The Royal Institute of British Architects said on Thursday that the John Morden Centre had received the Stirling Prize, which annually recognises Britain’s best new building.

The intimate, neat and contained series of homes is executed in brick and small in scale, inspired by neighbouring almshouses built in the 17th century by Edward Strong, Sir Christopher Wren’s master mason.

Quiet, contextual and delicate, the new building by Mae Architects is a fine piece of background architecture and one that addresses the increasingly urgent issue of accommodation for older people.

Ellen van Loon, chair of the Riba Stirling Prize jury, said: “The John Morden Centre is a place of joy and inspiration. It sensitively and seamlessly integrates medical facilities and social spaces, delivering a bold and hopeful model for the design of health and care centres for the elderly.

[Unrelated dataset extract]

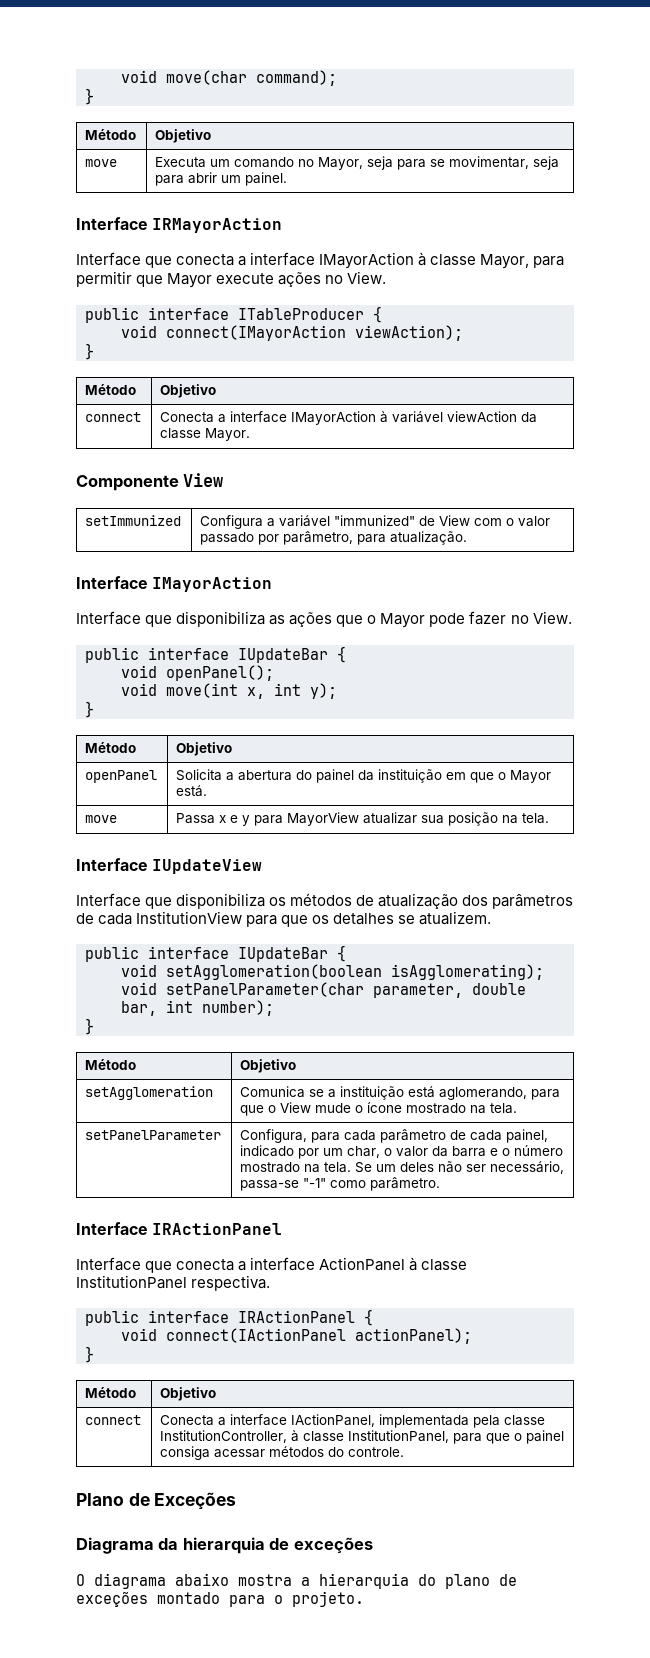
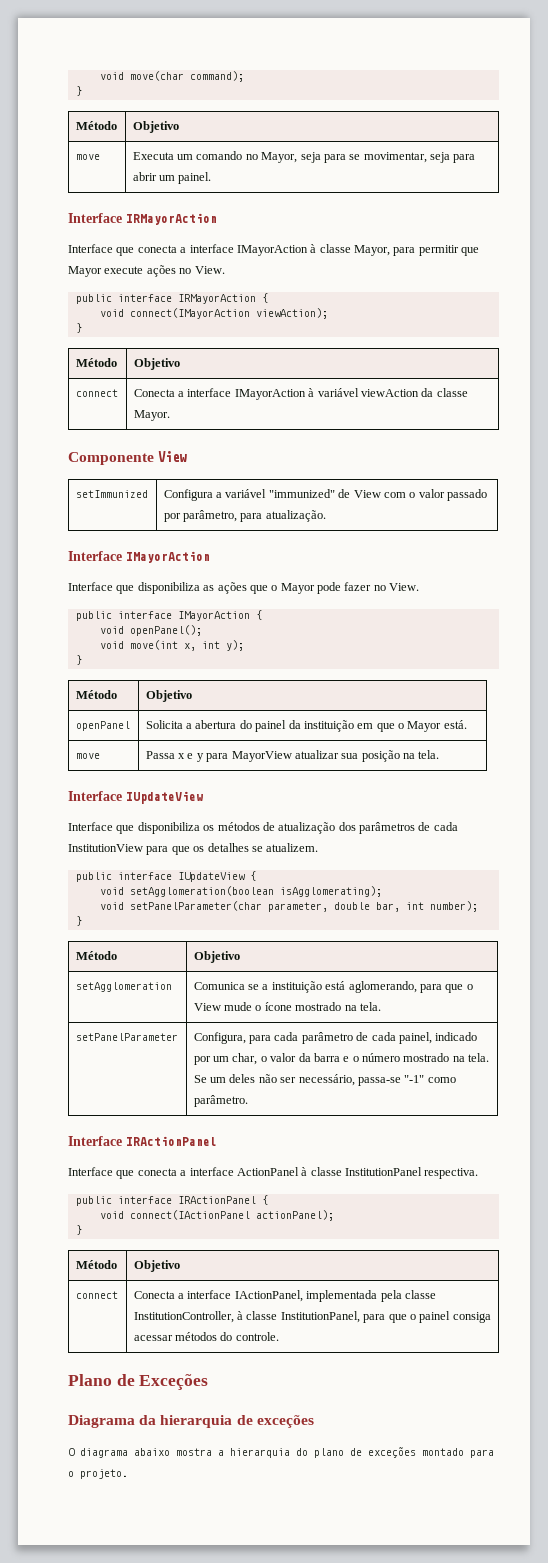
[238,308,364,320] ITableProducer -> [177,294,256,304] IRMayorAction
[238,648,328,663] IUpdateBar -> [177,611,250,621] IMayorAction
[238,947,328,962] IUpdateBar -> [177,872,245,882] IUpdateView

“Great architecture orients people so they can thrive, and this building is exemplary at achieving exactly that,” she added.

Enveloping timber construction inside the John Morden Centre
Enveloping timber construction inside the John Morden Centre © Jim Stephenson/Riba/PA

Cloisters and warm, enveloping timber construction in the interiors reinforce an almost monastic idea of community. The design also subtly incorporates an existing 1950s hall, which has been retained and refurbished rather than demolished, maintaining continuity and saving embodied carbon.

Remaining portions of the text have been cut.